In the deep past, Mars was endowed w very large-scale, integrated/branching river valley systems, tributaries that begin near topographic divides, and craters filled with sedimentary deposits. Google image a lot of examples.
The main valley network-forming era occurred over 3.5 billion years ago, ending in the late Noachian or early Hesperian, as reflected in this review schematic (2)
Mars is notable for its hemispheric asymmetry in topography. The valley networks are predominantly in the SH. These were first described from Mariner 9 images, and can extend thousands of km and likely formed on many hundreds of thousands to tens of million year timescales. (2,3)
The Jezero crater open-basin lake (where Perseverance is, labeled in my tweet image above) contains spectacular exposed fluvial sedimentary deposits and was likely active near the Noachian–Hesperian boundary. Anyway...onto the past.

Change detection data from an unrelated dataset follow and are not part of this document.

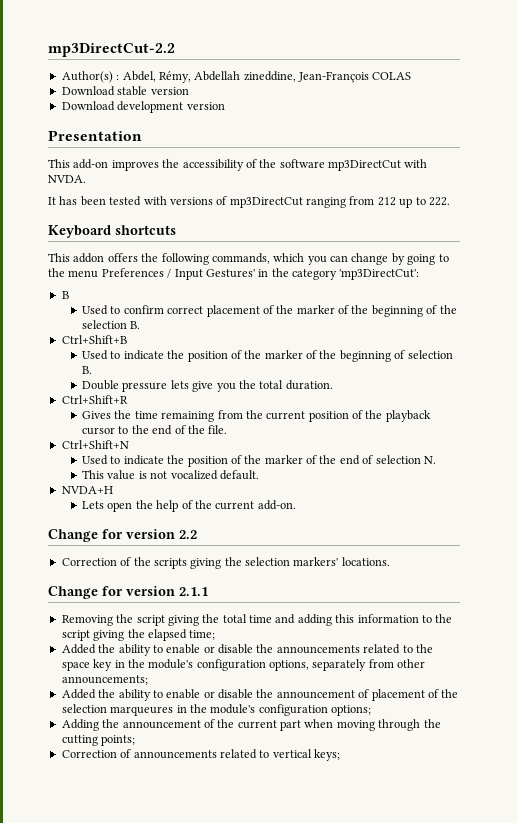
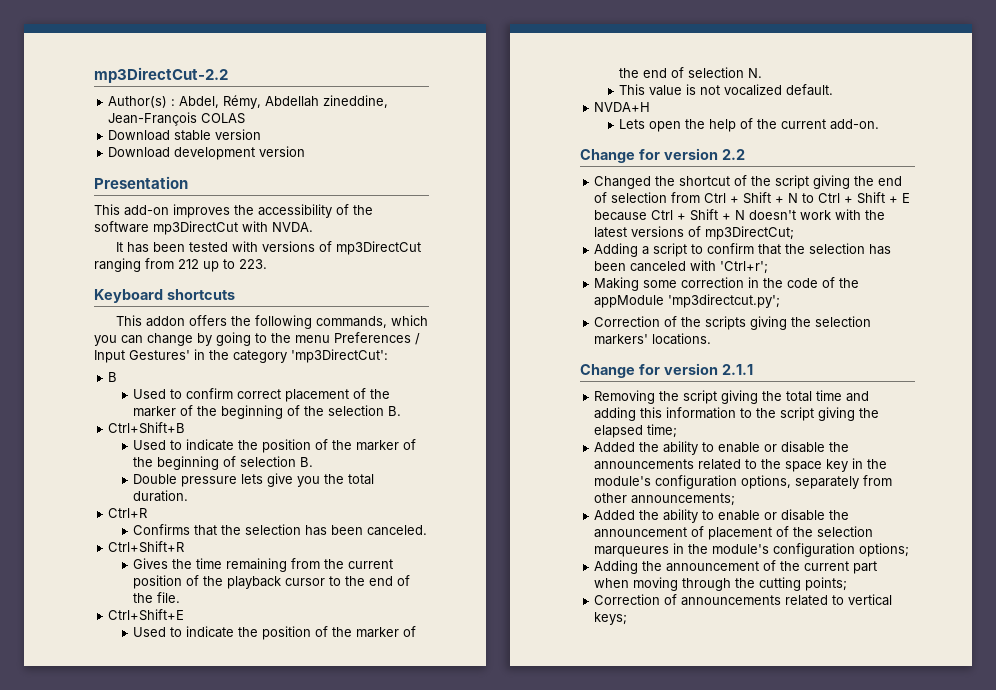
- It has been tested with versions of mp3DirectCut ranging from 212 up to 222.
+ It has been tested with versions of mp3DirectCut ranging from 212 up to 223.
+ Ctrl+R
+ Confirms that the selection has been canceled.
- Ctrl+Shift+N
+ Ctrl+Shift+E
+ Changed the shortcut of the script giving the end of selection from Ctrl + Shift + N to Ctrl + Shift + E because Ctrl + Shift + N doesn't work with the latest versions of mp3DirectCut;
+ Adding a script to confirm that the selection has been canceled with 'Ctrl+r';
+ Making some correction in the code of the appModule 'mp3directcut.py';

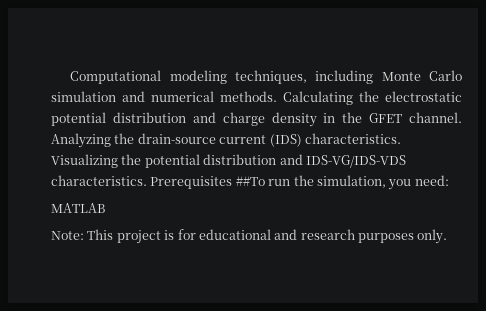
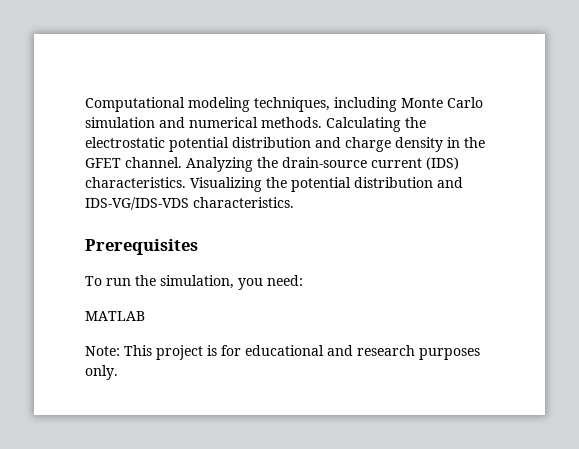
- Visualizing the potential distribution and IDS-VG/IDS-VDS characteristics. Prerequisites ##To run the simulation, you need:
+ Visualizing the potential distribution and IDS-VG/IDS-VDS characteristics.
+ Prerequisites
+ To run the simulation, you need:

In planetary climate work, there’s a problem explaining liquid Water on early Mars. To some extent, it’s a problem on Earth too, an issue called the “Faint Young Sun Paradox” although it’s less of a paradox now and more of an issue of just testing plausible hypotheses.
The basic issue is that the early Sun was less luminous than today because hydrogen fusion changes the molar mass of the core over time, causing it to contract and heat up. At ~4 billion years ago, the Sun is ~25% less luminous. This is fundamental in climate evolution.

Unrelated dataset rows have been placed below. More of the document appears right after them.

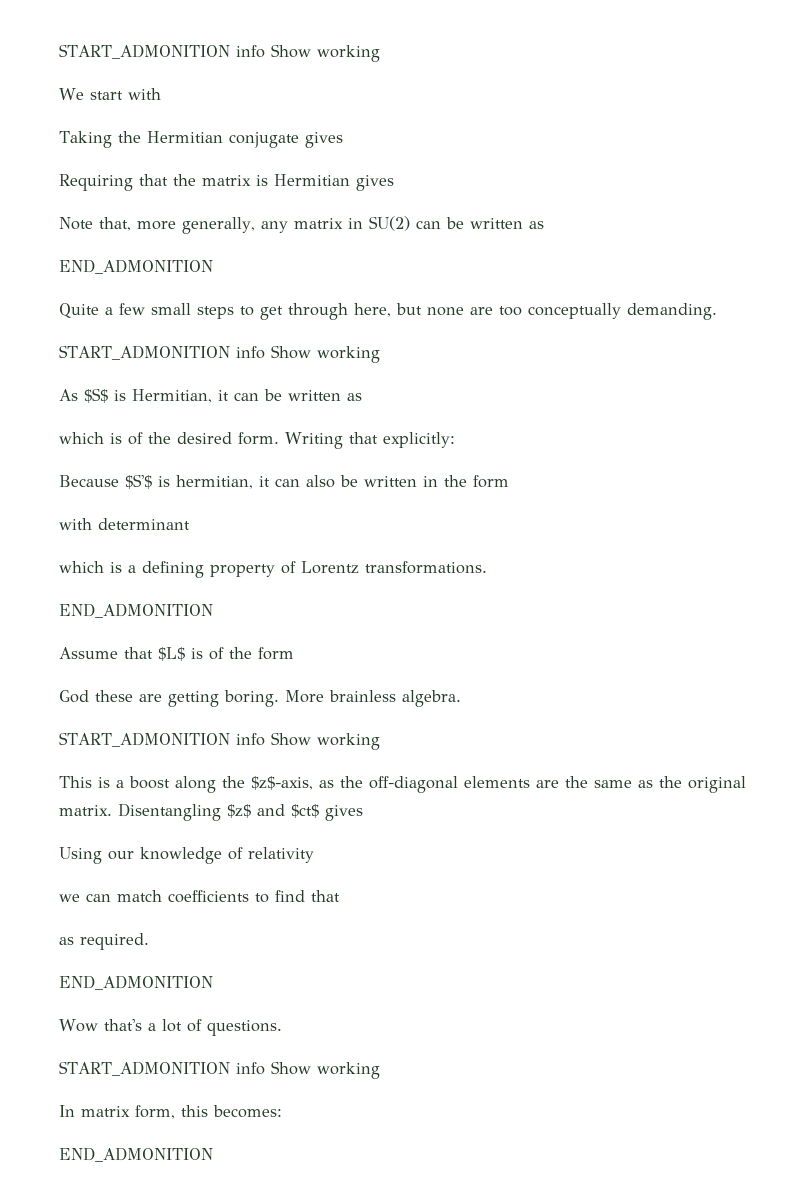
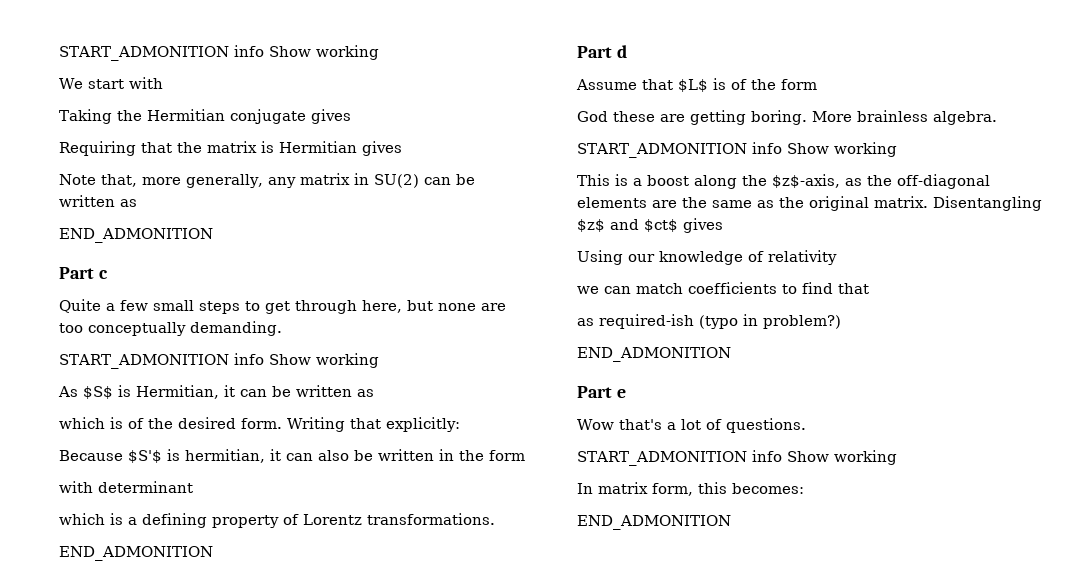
+ Part c
+ Part d
- as required.
+ as required-ish (typo in problem?)
  END_ADMONITION
+ Part e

Earth would freeze over with a 25% less luminous Sun, but it hasn’t been hard to come up with theories for a greenhouse-heavier atmosphere that can offset this. With Mars, the further distance from the sun makes the “paradox” more difficult. In fact, you can't overcome it w CO2
Most people have probably heard of the “Habitable Zone,” shown in schematics like this (this from wiki, but Sonny Harman, the creator, a colleague/former officemate :-)). It's just a range of stellar fluxes where you can have liquid water stable on the planet’s surface.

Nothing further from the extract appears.